Photo by Grant MacDonald (Creative Commons)
For today’s guest post I am honored to feature my friend Chad Jones. Chad is a Pennsylvanian transplanted to the sere vistas of Arizona, where he lives with his wife, and two kids. Though he works professionally in IT, he’s always loved to write, and plans to continue doing so until God calls him home. He blogs here, you can follow him on Twitter @randomlychad and he would be most gratified if you’d like his Facebook page.
I was thrilled when Jim asked me to guest post. We have many of the same ideas with regards to the intersection of the creative life with the workaday world. If you’ve been around here awhile, you know of Jim’s nervous breakdown, and how he found Jon Acuff’s Quitter Conference at just the right time. I won’t here rehash any of his excellent posts regarding that time.
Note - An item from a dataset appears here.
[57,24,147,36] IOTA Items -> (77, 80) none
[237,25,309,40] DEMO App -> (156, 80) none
Jim’s story resonates with me. I could be that guy, the one having the nervous breakdown. In fact, some years ago I fell into depression (this story is told in my essay in Not Alone: Stories of Living With Depression). Health issues—hypothyroidism, sleep apnea—along with the rejection of a creative project I’d spent months on, combined into a perfect storm that sent me reeling.
Unfortunately, I stopped writing anything for a couple of years, and found solace in things I thought l was free from. Rather than go into any particular detail here, let’s just say I returned to a besetting sin. Despite knowing better. I think we’ve all been there.
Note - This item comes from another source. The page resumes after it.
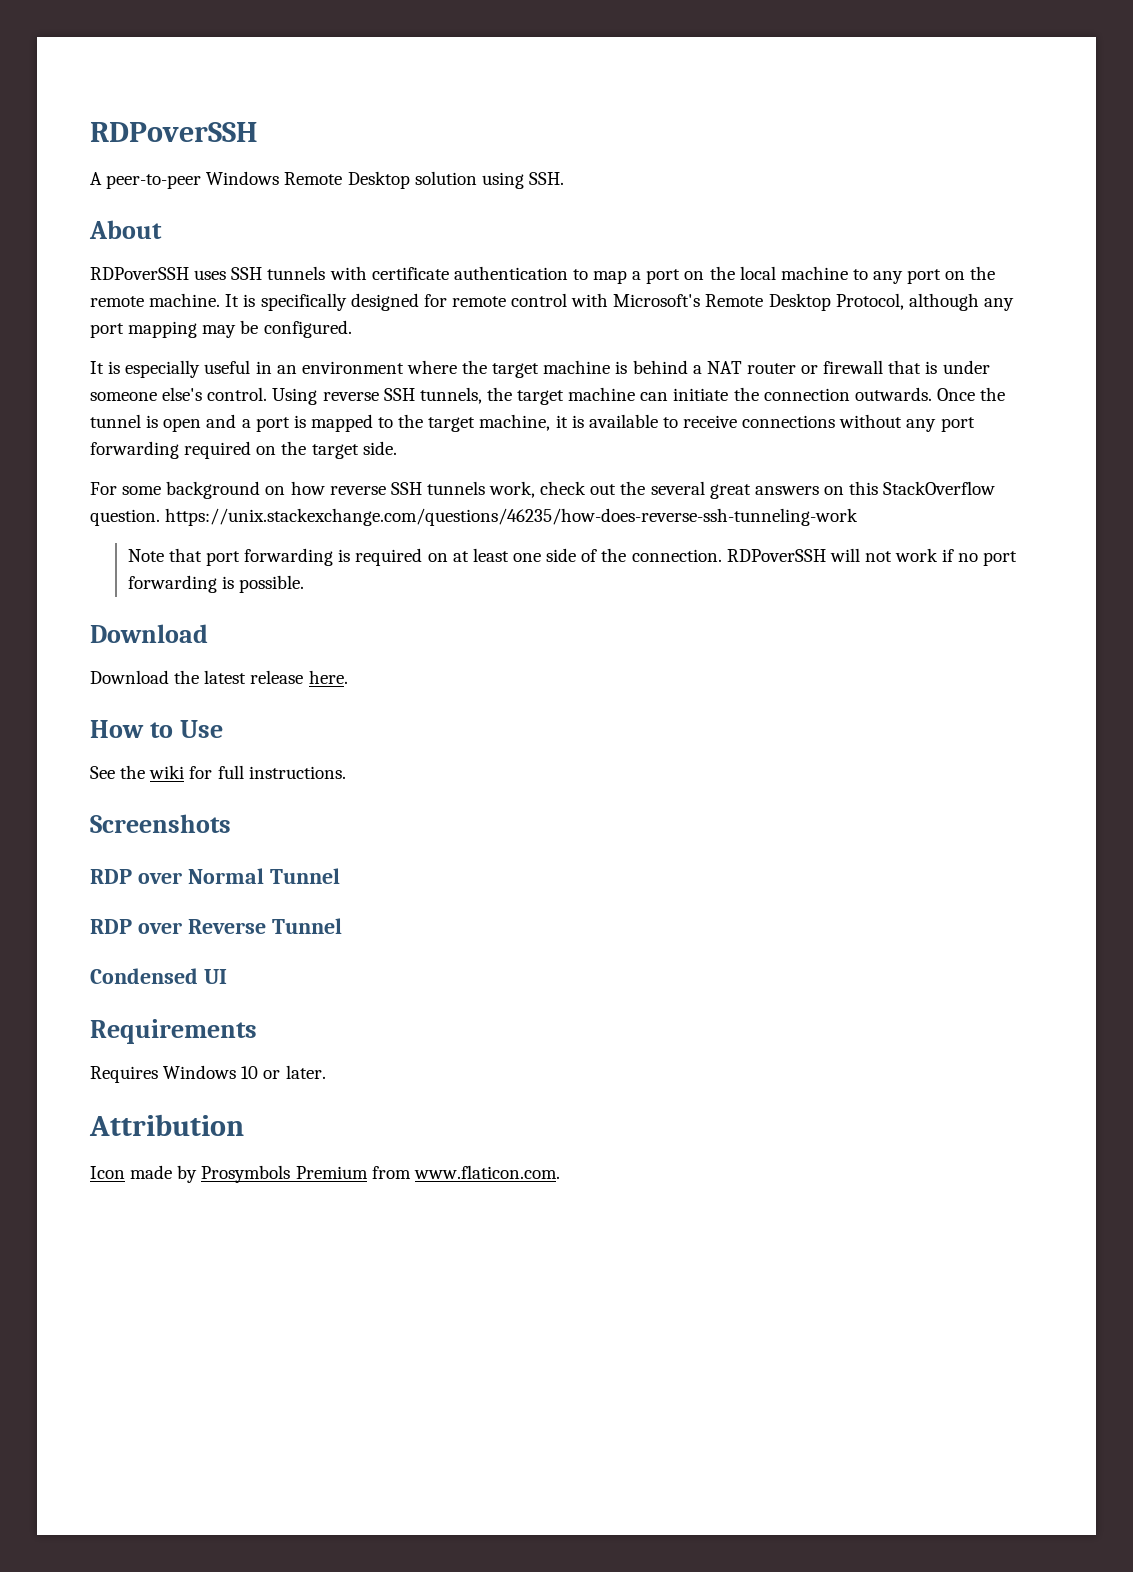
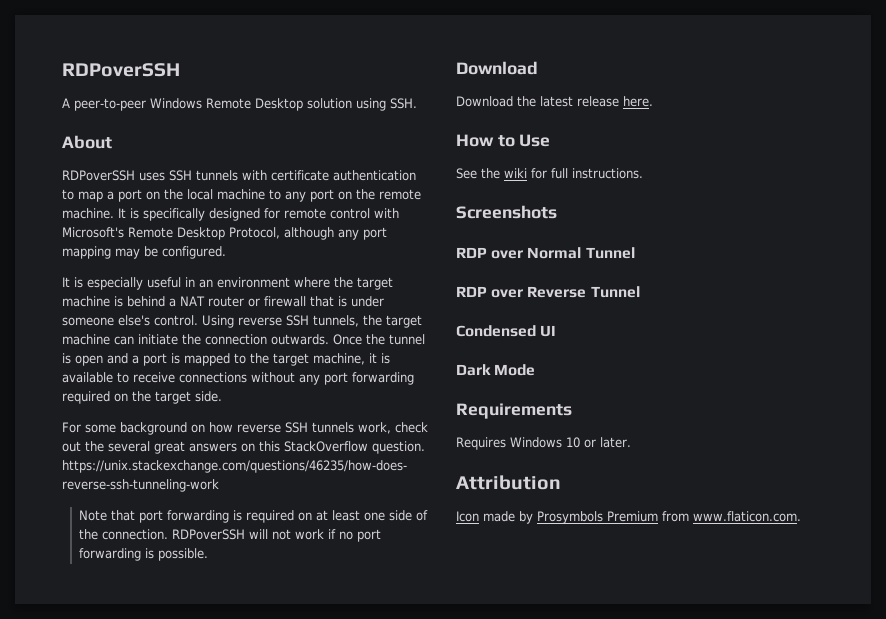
(227, 976) none -> [456,364,536,376] // Dark Mode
Fortunately, I have a wife who, like Jesus, loved me enough not to leave me be.
I found help in Celebrate Recovery. Which helped bring balance to my life. These things, this sin, long since thought handled, once laid bare upon that table—in the presence of likewise-struggling men—brought me much freedom.
And with freedom, I found my voice again. Which is a good thing, because as astute students of Scripture we know it’s not enough to merely eliminate a negative (sin), but to consciously fill that void. Else seven others return with the first, bringing ruin to that house.
So I found my voice, and returned to writing. Which made possible the connections that led to me being included in the Not Alone anthology.
I had always dreamed of being published-but never thought it would entail an account of depression. But God—being God—did it His way. He subverted my hopes, and did something that I hope blesses a multitude.
Which brings me to today: did having a publication credit change my life? Yes, and no. Yes, in the sense that I can claim that I’m published, achieved a life goal, and no, in that I’m still—quite honestly—the same guy. Having my name and story, in that book doesn’t matter one iota to my children, as they still see a man who struggles to engage with them. A man who often locks himself away.
And a lot of that involves my day job, where I likewise struggle to remain engaged. Because while meaningful in one sense, it is all the same–day after day after day. They blur together. While I am lauded for my work, and indeed skilled, it’s not what makes me feel alive. It’s this right here—that does, this conjuring of words from the ether. When the words are flowing, I lose all sense of time.
Thing is, I struggle to find the balance between my creative side, and my workaday responsibilities. I find myself disengaging from what I’m supposed to do, to do what I —need and was born—to do. It’s a tension I’m living in now, trying to balance the two. I don’t have any answers yet, though—just the striving.
But I have learned that what Jon Acuff says in Quitter is true: one can’t spend the workday disengaged and not expect that to spill over to one’s home life. Because there isn’t any more than just one “me,” you see? There isn’t “work me,” “creative me,” or “home me.” There’s just me, and what touches me in one area has spillover effects into others.
It’s a puzzle I’m trying to solve, because I have a good job that provides for me and my family (for which I’m very thankful), but it doesn’t make me feel alive inside the way writing does.
But as the old saying goes, “There’s no money in books.”
So I watch–and wait. Trying to find balance in competing areas, trying to harmonize a tension that always wants to be just a little off-key. Each day I strive to be faithful over the little things, so one day I can be made faithful over much.
The late Charles Williams once said “The altar must often be built in one place in order that the fire from heaven may descend somewhere else.” To me, this means it’s my job to be faithful. It means that God knows, He sees, that my fidelity has implications I can’t see.
What are you doing to find your calling? How do you balance that with what you have to do?